Concernant les troupes amateurs qui viennent chaque année, qu'avez-vous relevé'
Quand on voit les troupes qui viennent actuellement, on constate que le théâtre algérien se porte bien, mais il y a également le revers de la médaille. Tous ces jeunes là veulent devenir professionnels et vite ! Cela est tout à fait compréhensible vu le fort taux de chômage. Pour résoudre ce problème il faut d'abord prendre en charge les besoins de l'amateur en lui offrant des conditions de travail confortables, et cela bien avant le stade professionnel, les espaces et les lieux de rencontres et de formations. Le festival a bien compris cela, il a même réussi à maintenir l'activité des amateurs. El Moudja a participé plus d'une vingtaine de fois au festival sans aucun sous. Nous nous sommes débrouillés avec les moyens du bord et c'est cela être amateur.
Durant le festival, certaines personnes ont jugé que certaines troupes n'ont pas le statut d'amateur, que pensez-vous de cela '
Ce que j'ai vu, c'est qu'il a des troupes de jeunes amateurs qui viennent avec subventions et des sponsors, je trouve que du moment que ces jeunes ont eu les moyens de faire quelques chose il faut que l'on soit plus exigeant avec eux pour rehausser la qualité des productions. Il faut qu'ils comprennent qu'ils sont chanceux et qu'ils ont une certaine responsabilité. A mon avis, ces troupes là sont semi-professionnelles du moment qu'elles sont subventionnées. El Moudja n'a plus participé au festival depuis les années 2000, car je trouve qu'il est injuste de notre part de participer, il faut donner la chance aux nouveaux. Pour les anciennes troupes, il faut qu'elles s'intéressent à former des jeunes. Je pense qu'il faut même aller vers un règlement plus strict pour la qualification des troupes et disqualifier les semi-professionnelles.

Vous avez longuement boycotté le festival et là vous faite un come back, y a-t-il eu un déclic '
J'ai boycotté le festival ces dernières années, mais quand j'ai appris l'installation d'un nouveau commissaire j'ai décidé d'assister à la soirée inaugurale durant laquelle j'ai compris que les choses vont changer.
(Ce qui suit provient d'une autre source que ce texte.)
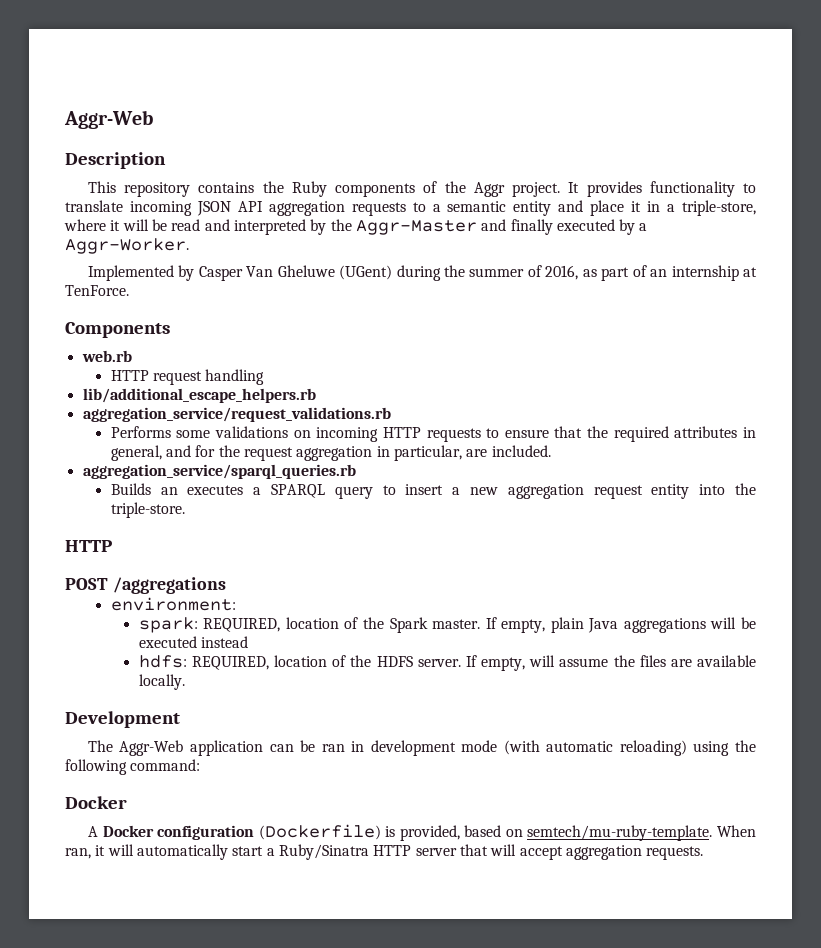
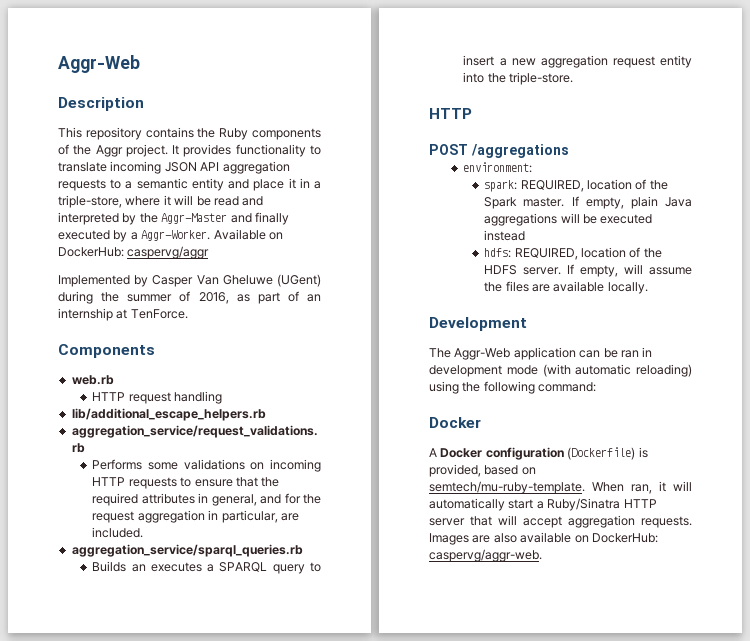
(189, 246) none -> [213,229,283,240] [58,246,210,259] Available on DockerHub: caspervg/aggr
(704, 853) none -> [429,532,658,545] [429,549,542,562] Images are also available on DockerHub: caspervg/aggr-web.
La jeunesse fait la force de ce festival, les organisateurs de cette année ont compris qu'il s'agit d'abord de créer un espace de rencontres et d'échanges pour les jeunes. Ce que je trouve déplorable c'est qu'il y a des gens qui viennent au festival pour s'enfermer dans les hôtels, sachant que cet événement a été lancé pour rapprocher les créateurs entre eux.
Aujourd'hui El Moudja a trouvé refuge dans une ancienne école primaire, des projets pour ce nouvel acquis '
Nous avons eu le feu vert pour aménager l'espace dont nous disposons, une ex-école primaire. Ce que je prévois pour El Moudja c'est de faire de ce lieu une école de théâtre d'ici 3 ans. Nous avons déjà entamé des ateliers de formations, notamment avec une troupe de Mila et, au début 2013, nous allons lancer des formations payantes non seulement pour les amateurs mais aussi pour nos artistes professionnels, car il est toujours bon de se remettre en question et revenir vers les planches. Le théâtre qui ne se recycle pas est foutu. Ce que je vois à la télévision m'attriste, nos stars ont stagné, elles ont besoin d'une mise à jour.